Germany called America's seizure of masks destined for Berlin police officers "an act of modern piracy."
Meanwhile, individual American states trying to import critical medical equipment from abroad have had to do so in secret, to avoid equipment being seized by their federal government.
It is utter madness – and especially when we remember that masks produced in the US use paper pulp specially produced by Harmac Pacific, in Nanaimo, Canada.
America and Canada are both better off when Canada can export pulp to America and America can send masks back.
If Canada banned the export of pulp, to try to build up domestic manufacturing of masks, and America banned the exports of masks, neither would have any masks until 3M figured out a different supply of pulp and until Canadian mask suppliers started to come on-stream.
And both would wind up with fewer masks over the longer term.
New Zealand has laudably been standing against this madness.
In late March, New Zealand and Singapore announced a commitment to maintaining open supply chains and removing trade restrictions on essential goods, especially medical supplies. Australia, Brunei, Canada, Chile, and Myanmar also signed up.
Last week, David Parker announced a joint declaration with Singapore of what that commitment would mean for both countries, including a list of over 120 products that both countries consider essential for tariff removal.
The Singaporean press welcomed the move, with the Straits Times reporting on how the agreement allows Singapore to diversify its sources of food supplies. That especially matters for Singapore, as Malaysia is not the most reliable of neighbours.
Importantly, the agreements are based on a principle of open plurilateralism. Any other country can join simply by signing on.
These kinds of agreements are vital.
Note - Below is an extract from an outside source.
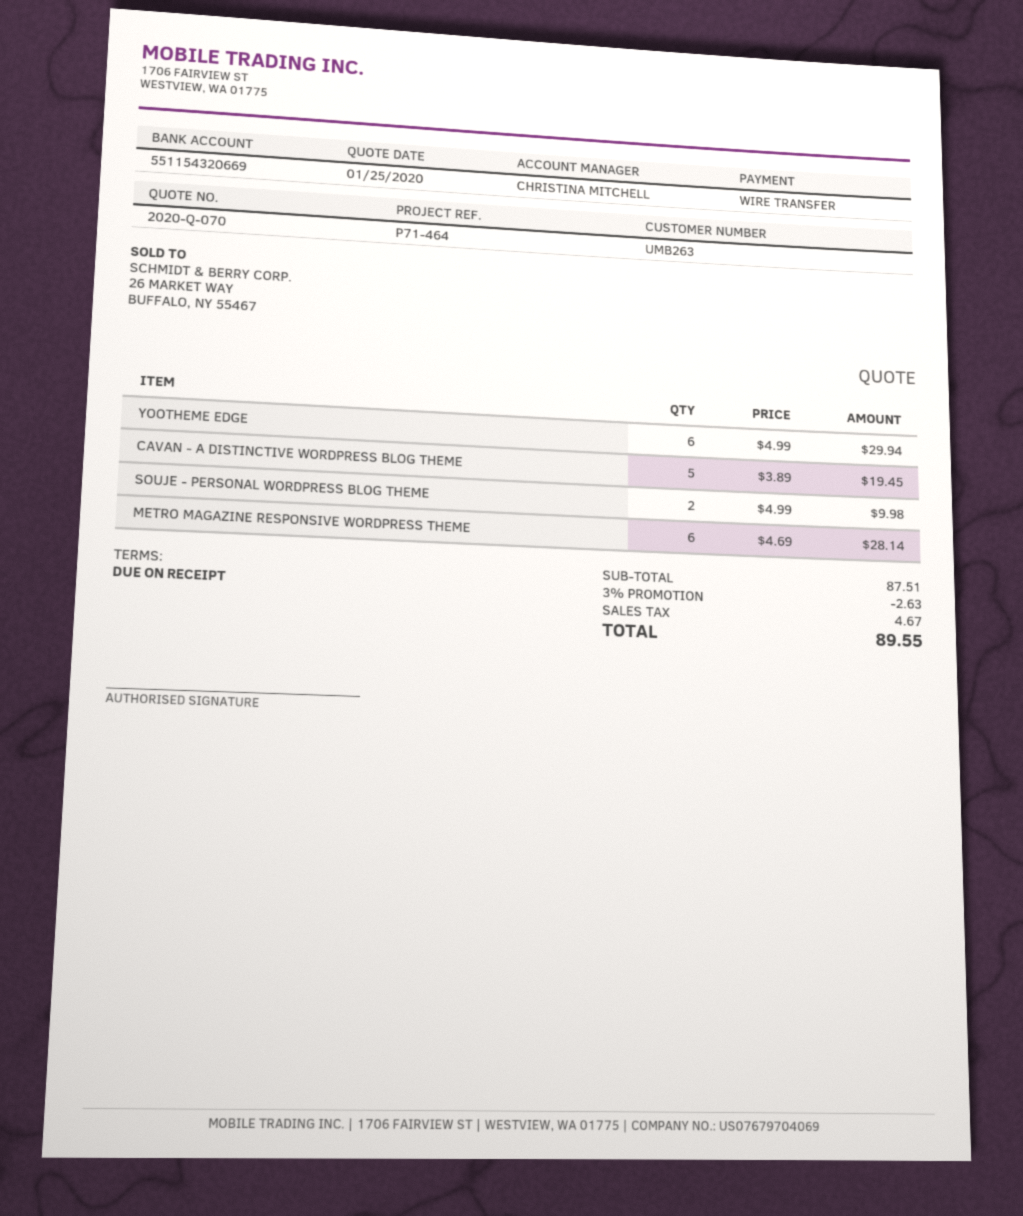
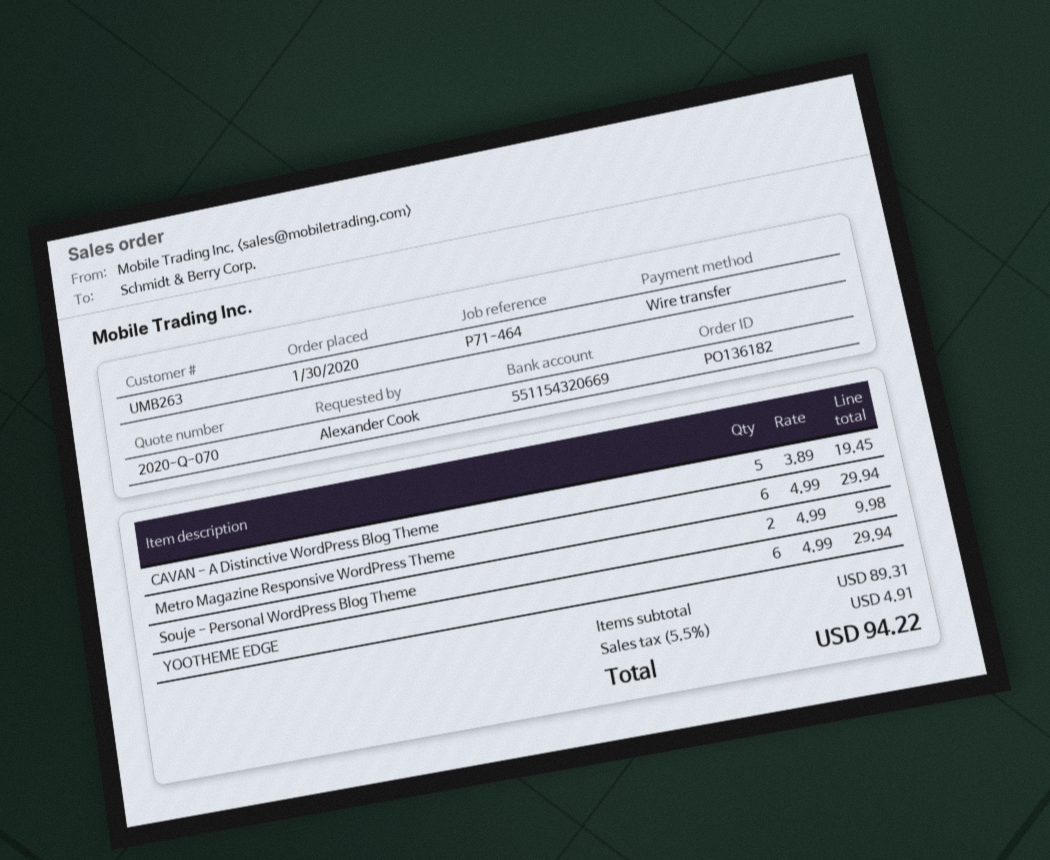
METRO MAGAZINE RESPONSIVE WORDPRESS THEME: 6 x 4.69 = 28.14 -> 6 x 4.99 = 29.94
subtotal: 87.51 -> 89.31
discount: 3% = 2.63 -> none
tax: 4.67 -> 4.91
total: 89.55 -> 94.22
They not only help to ensure that New Zealand will have access to the supplies necessary in fighting the current pandemic, but also provide valuable international leadership during a time of rising protectionism.
While New Zealand's response to the pandemic has been far from perfect, it has been far better than that of most other countries.
More typically ignored in international comparisons and left off of international maps, New Zealand's squashing of the Covid curve has seen us highlighted in the international press.
Our trade response to the pandemic deserves similar attention.
As New Zealand increasingly and deservedly draws the international spotlight, Prime Minister Jacinda Ardern could do well in asking other countries to sign on to the agreement her government has come to with Singapore.
Trump's response to the pandemic has looked far too much like the 1930 Republican Congress's response to the Great Depression: an insular knee-jerk protectionism that only makes things worse both for Americans, and for everyone else. It is a model of what not to do.
Ardern's government has been providing a vision of a better way. One that does not beggar its neighbours, and itself in the process.
It is a vision that should prove compelling beyond New Zealand and Singapore. Ardern should appeal for others to join us.